Regional Spillover Inevitable
The accelerating slide of the Palestinian divide into the brink of a
low key civil war is a direct result of U.S. shirking of its responsibilities
vis-à-vis the regional peace process, its unbalanced and biased
foreign policy in the Palestinian-Israeli conflict, its unwavering commitment
to its strategic alliance with Israel at the expense of its Arab strategic
allies who have proved their worth much better than the Jewish state
in many regional conflicts during the past decades, and its preoccupation
with other Middle East issues that are less central to the security
of the region, which is pivotal and more vital for U.S. interests.
Washington is currently preoccupied with coordinating an “arch
of moderation,” which it hopes would lump up together Arab moderates
and Israel to stand up to the so-called Syrian-Iranian “axis of
evil,” but is shooting its plan in the legs by dictating to the
Palestinians and meddling in their internal affairs. How could any Arab
state subscribe to such a scheme when the U.S. fails to provide for
the success of the long-awaited and much-trumpeted Abbas summit meeting
with the Israeli Prime minister Ehud Olmert?
Both U.S. allies Jordan and Egypt tried to add the resumption of the
Palestinian –Israeli peace process to the agenda of President
George W. Bush during his last visit to Amman; both hoped Bush could
arrange for Abbas-Olmert meeting or at least would meet Abbas to pave
the way for such a summit; instead he sent Rice to meet the Palestinian
president in Jericho, where she denied him even promises to secure Israeli
reciprocity to sustain the renewed Palestinian unilaterally-declared
and honored two-year old truce and gave him in bad faith her bad advice
to outmaneuver Hamas by going to polls, knowing beforehand her advice
would only deepen the Palestinian divide and polarization.
It was a counterproductive advice.
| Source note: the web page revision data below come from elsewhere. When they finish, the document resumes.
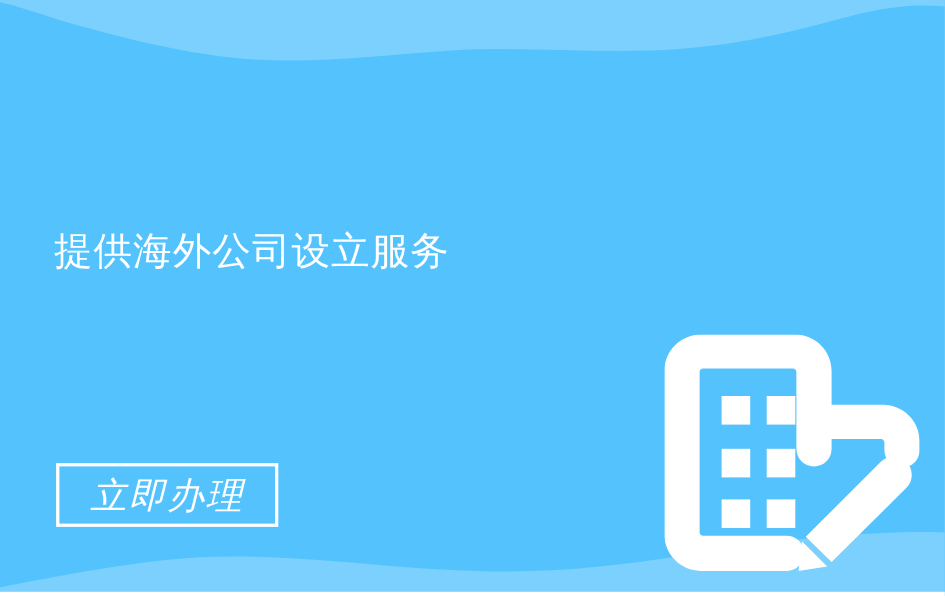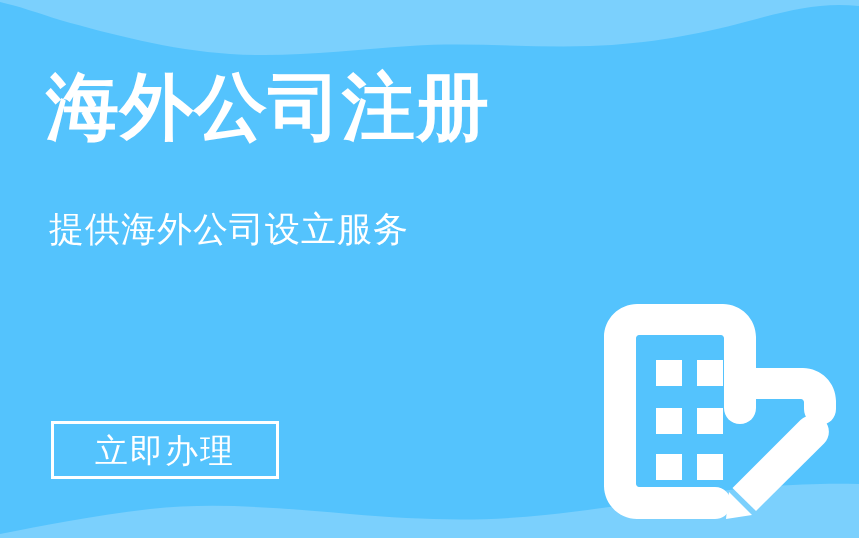--- a/index.html
+++ b/index.html
@@ -62,29 +62,30 @@
     font-weight: normal;
     line-height: 1.3;
     letter-spacing: 1px;
     white-space: nowrap;
     text-align: center;
   }
   #cta-button {
     position: absolute;
     left: 51px;
     top: 421px;
-    width: 228px;
+    width: 202px;
     height: 58px;
     box-sizing: border-box;
     border: 3px solid #ffffff;
     background: transparent;
     display: flex;
     align-items: center;
     justify-content: center;
     cursor: pointer;
+    font-style: italic;
   }
   #cta-label {
     color: #ffffff;
     font-size: 33px;
     font-weight: normal;
     letter-spacing: 2px;
     line-height: 1;
     white-space: nowrap;
   }
   #company-icon {
@@ -103,21 +104,20 @@
   <svg id="wave-top" class="wave-layer" viewBox="0 0 859 82" preserveAspectRatio="none" xmlns="http://www.w3.org/2000/svg">
     <path d="M0 0 L859 0 L859 6 C820 2 790 10 745 22 C700 34 650 44 590 46 C530 48 470 42 410 46 C350 50 290 58 230 54 C170 50 110 34 60 20 C38 13 18 6 0 2 Z" fill="#7bd0fd"></path>
   </svg>
 
   <svg id="wave-bottom" class="wave-layer" viewBox="0 0 859 60" preserveAspectRatio="none" xmlns="http://www.w3.org/2000/svg">
     <path d="M0 60 L0 52 C40 44 90 34 150 27 C215 20 280 26 350 32 C420 38 480 40 545 33 C615 26 680 12 750 6 C795 2 830 1 859 2 L859 60 Z" fill="#7bd0fd"></path>
   </svg>
 
   <div id="bottom-edge"></div>
 
-  <div id="title">海外公司注册</div>
 
   <div id="subtitle">提供海外公司设立服务</div>
 
   <div id="cta-button">
     <span id="cta-label">立即办理</span>
   </div>
 
   <svg id="company-icon" viewBox="0 0 232 215" xmlns="http://www.w3.org/2000/svg">
 
     <path fill="#ffffff" d="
Sustaining the Palestinian divide
and allowing it to slide into civil war would only defer the peace process
indefinitely and prolong the suffering of the Palestinian people, but
would not also spare the Arab as well as the Israeli neighbors the expected
repercussions.
A full-blown civil war in the Occupied Palestinian Territories inevitably
“would also boil over to us,” Ron Ben Yishai wrote in the
Israeli daily Yedioth Ahronot on Dec. 15; a civil war would also thwart
any attempt to resolve the Israeli-Palestinian crisis through negotiations
and would almost certainly lead to the most radical elements taking
over Palestinian society.
Egypt and Jordan may also be hit by unfriendly ricochets from this civil
war, so they, just like Israel, have a clear interest in stopping this
deterioration at this point before it completely spirals out of control,
Ben Yishai warned.
How could such a development contribute to defusing the already explosive
regional situation to serve U.S. interests as envisaged by the Baker-Hamilton
report is a question for Bush and Rice to answer!
Nicola Nasser is a veteran Arab journalist based in
Ramallah, West Bank of the Israeli-occupied Palestinian territories.